As shown in §8.5.2, basic output stage that have relatively low output impedance (e.g. CDC or CCC stages) can be used as proper opamp output stage, as long as the current in the transistors in that stage remains sufficiently high for any output voltage. To be able to drive low ohmic loads this then would require sufficiently large bias currents. Noting that the output current can either increase the current in the transistor (in CCC or CDC) or decrease it, depending on its direction, a more power efficient way to make output stages can be deviced. A first implementation for this is given below, combining two complementary CDC circuits:

An opamp circuit with a “symmetric” or complementary output stage.

Note that the output stage of the opamp schematic is basically an NMOS and PMOS CDC in parallel. Here, the two current sources are in series between the supply nodes. Assuming that they have the same value, these current sources only sink current and have no use whatsoever for the circuit. Consequently, these can be deleted, which allows to redraw the circuit schematic into:

An opamp circuit with a “symmetric” or complementary output stage.

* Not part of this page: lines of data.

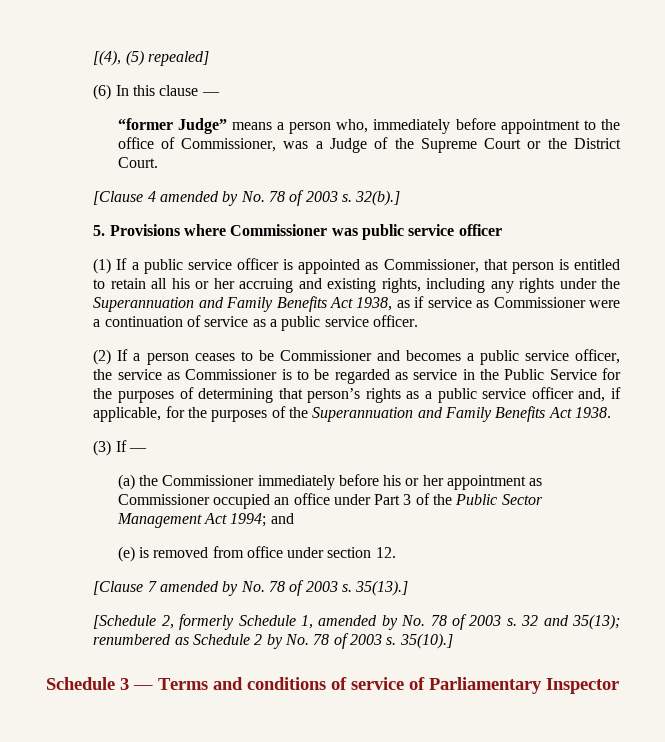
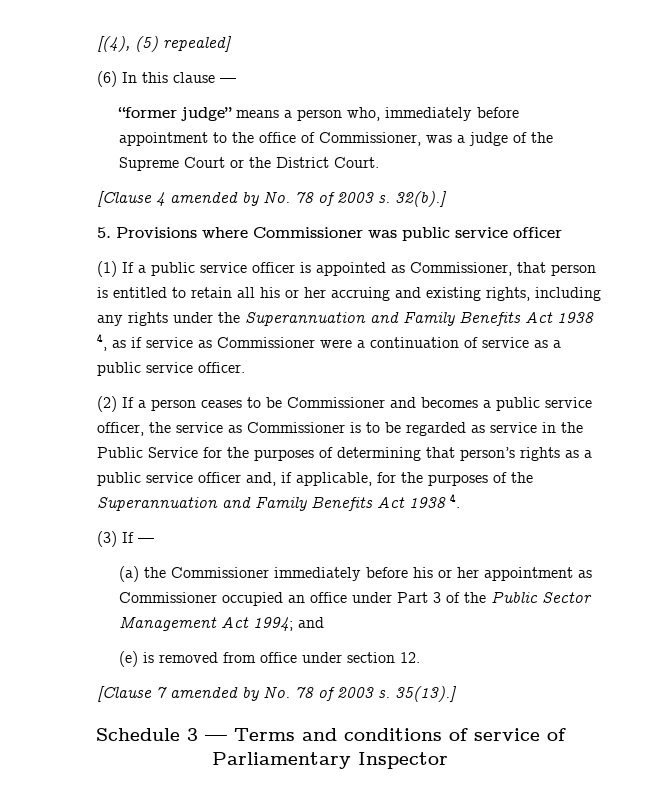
- “former Judge” means a person who, immediately before appointment to the office of Commissioner, was a Judge of the Supreme Court or the District Court.
+ “former judge” means a person who, immediately before appointment to the office of Commissioner, was a judge of the Supreme Court or the District Court.
- (1) If a public service officer is appointed as Commissioner, that person is entitled to retain all his or her accruing and existing rights, including any rights under the Superannuation and Family Benefits Act 1938, as if service as Commissioner were a continuation of service as a public service officer.
+ (1) If a public service officer is appointed as Commissioner, that person is entitled to retain all his or her accruing and existing rights, including any rights under the Superannuation and Family Benefits Act 1938 4, as if service as Commissioner were a continuation of service as a public service officer.
- (2) If a person ceases to be Commissioner and becomes a public service officer, the service as Commissioner is to be regarded as service in the Public Service for the purposes of determining that person’s rights as a public service officer and, if applicable, for the purposes of the Superannuation and Family Benefits Act 1938.
+ (2) If a person ceases to be Commissioner and becomes a public service officer, the service as Commissioner is to be regarded as service in the Public Service for the purposes of determining that person’s rights as a public service officer and, if applicable, for the purposes of the Superannuation and Family Benefits Act 1938 4.
- [Schedule 2, formerly Schedule 1, amended by No. 78 of 2003 s. 32 and 35(13); renumbered as Schedule 2 by No. 78 of 2003 s. 35(10).]

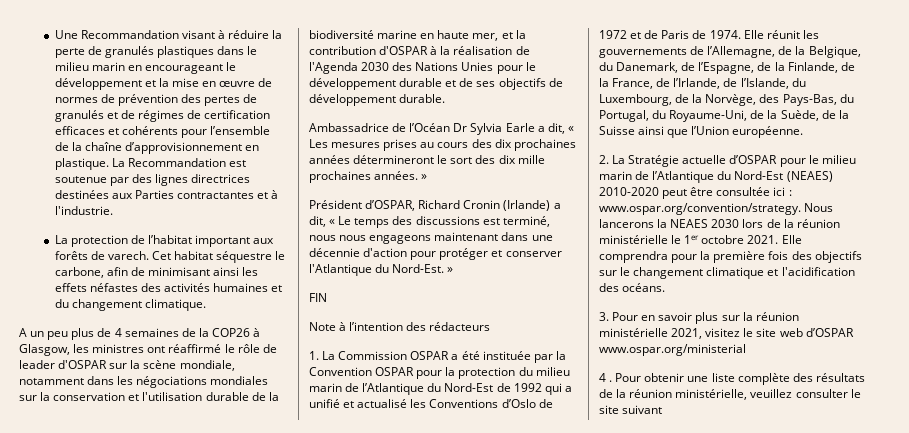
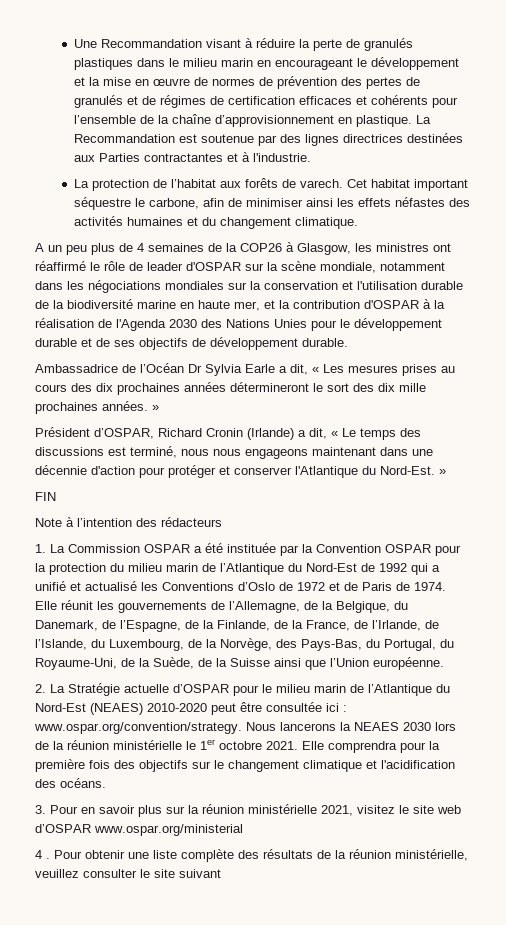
- La protection de l’habitat important aux forêts de varech.
+ La protection de l’habitat aux forêts de varech.
- Cet habitat séquestre le carbone, afin de minimisant ainsi les effets néfastes des activités humaines et du changement climatique.
+ Cet habitat important séquestre le carbone, afin de minimiser ainsi les effets néfastes des activités humaines et du changement climatique.

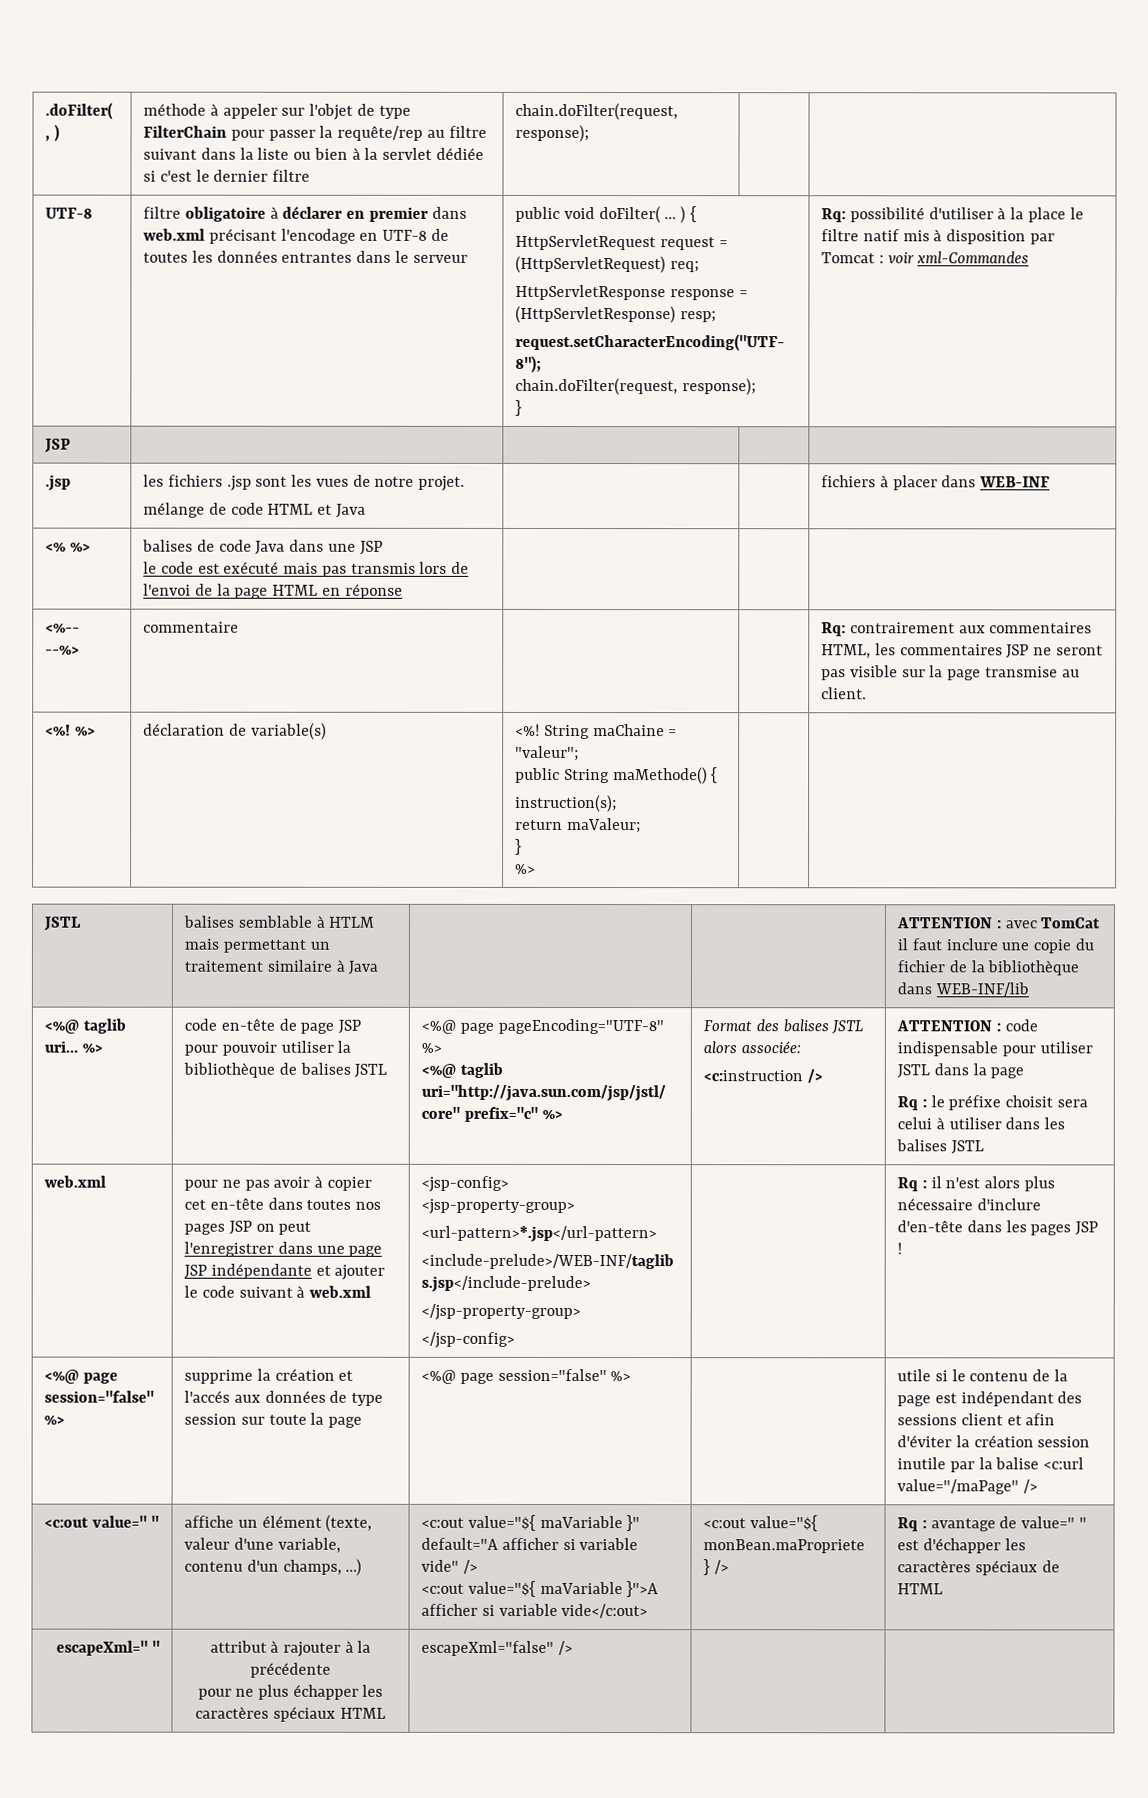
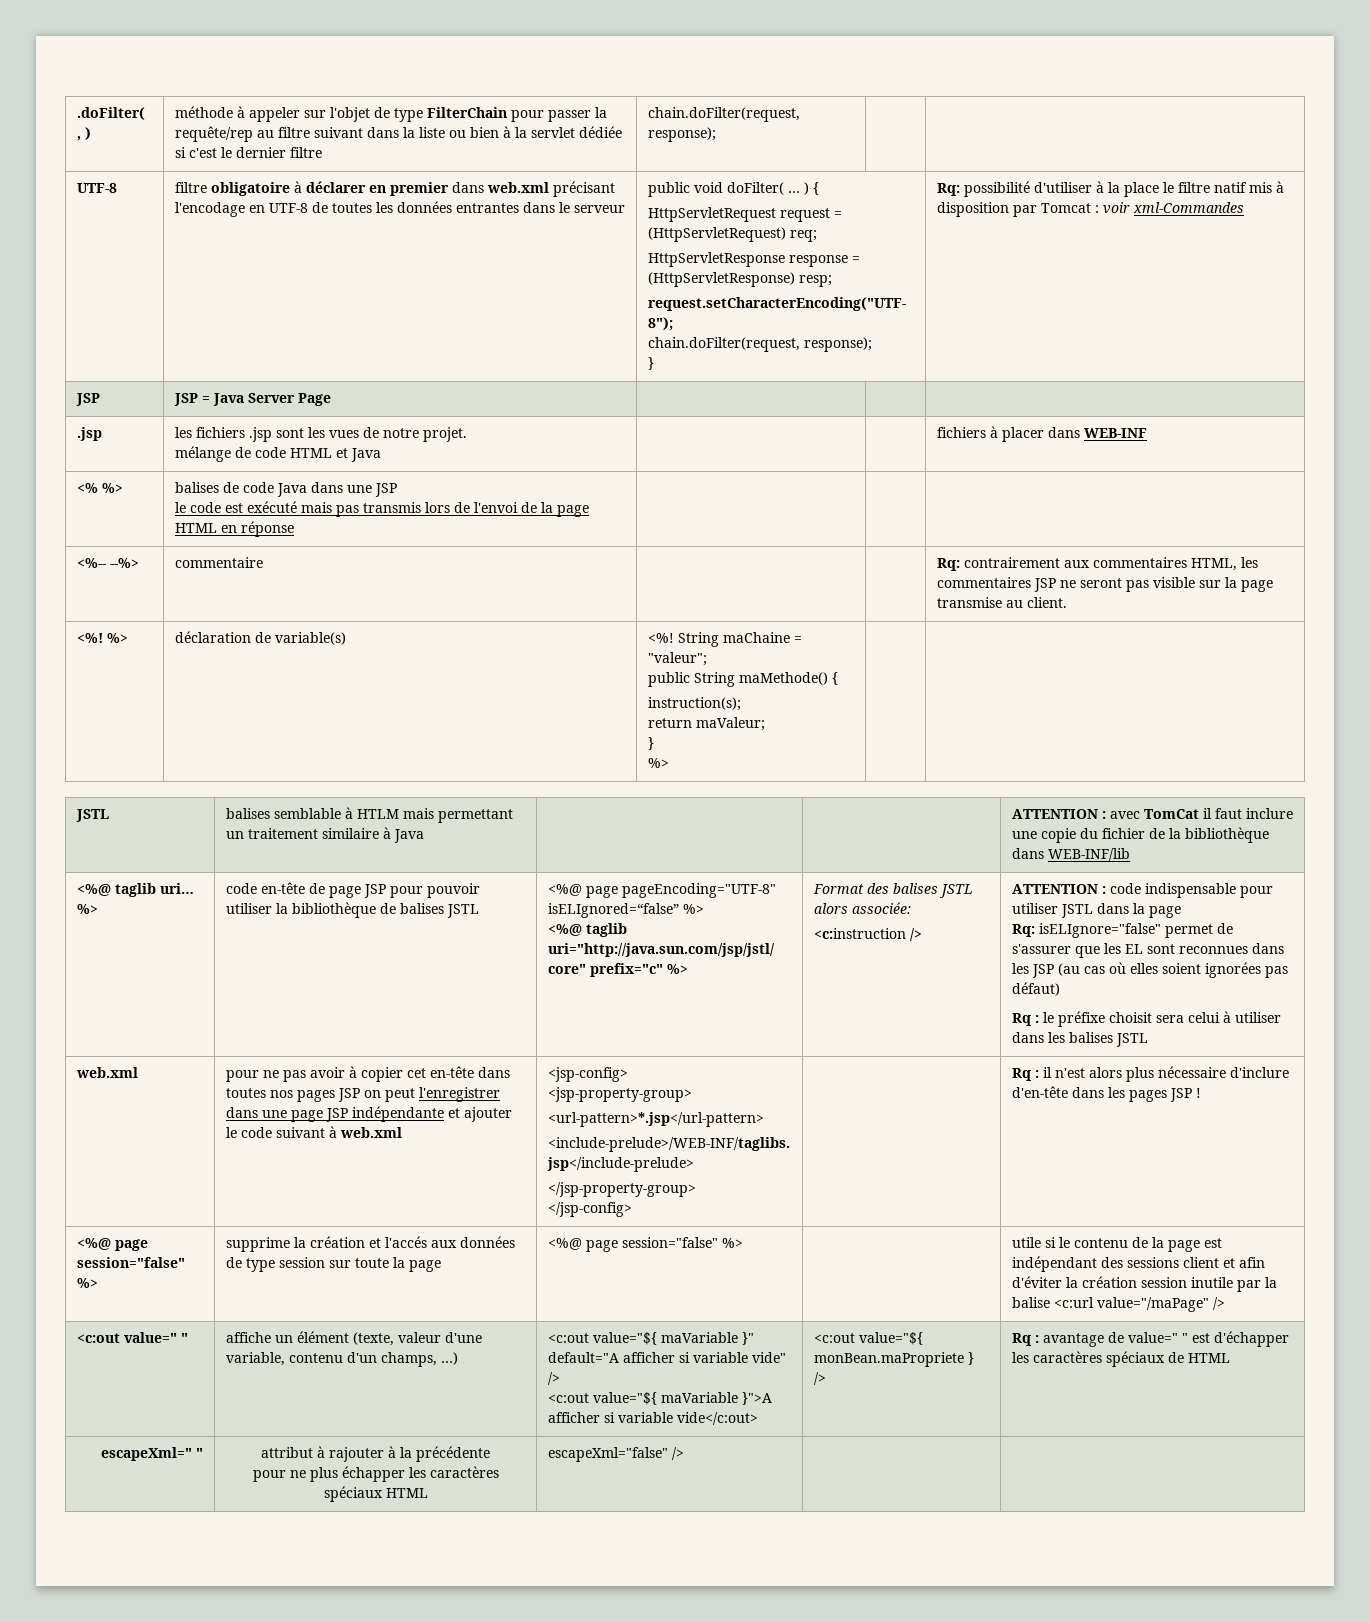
- JSP | | | |
+ JSP | JSP = Java Server Page | | |
- <%@ page pageEncoding="UTF-8" %>
+ <%@ page pageEncoding="UTF-8" isELIgnored=“false” %>
+ Rq: isELIgnore="false" permet de s'assurer que les EL sont reconnues dans les JSP (au cas où elles soient ignorées pas défaut)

A graph showing the output stage’s transistors’ current as a function of the opamp output current is shown below. The red curve shows the drain current of the NMOS transistor, whereas the red curve corresponds to the output stage’s PMOS transistor drain current.

This dependency of the output transistors’ drain current on the opamp output current yields the following graph for the output resistance of the opamp, as a function of the opamp output current. For this circuit configuration, either the NMOS transistor or the PMOS transistor is “on” and hence determines the output resistance.

At (close) to zero output current the output resistance of the opamp is high. Note again that when using the opamp in a feedback configuration, the output resistance of that total circuit configuration is typically that of the opamp, lowered by (1+) the loop gain.

Similar to the situation with single transistor amplifiers in e.g. chapter 5.1, an lower output resistance lower than some value $r_{out, \max}$ for any output current level can be insured by making sure that the current in the output stage transistors is always higher than some specific value(s). Some examples are given in the next subsection, that all aim at making sure that at least one of the output stage transistors sees a suficiently large drain current.

8.5.5 Implementation examples

In actual circuits, the DC voltage source is implemented with electronic components. Because the current through the output stage is quite dependent on the value of $V_{DC}$ and of (temperature dependent) properties of the transistor, the DC source $V_{DC}$ is often realized with transistors that behave similarly to the output stage transistors. Below, a few output stages, with different realizations for $V_{DC}$ , are shown.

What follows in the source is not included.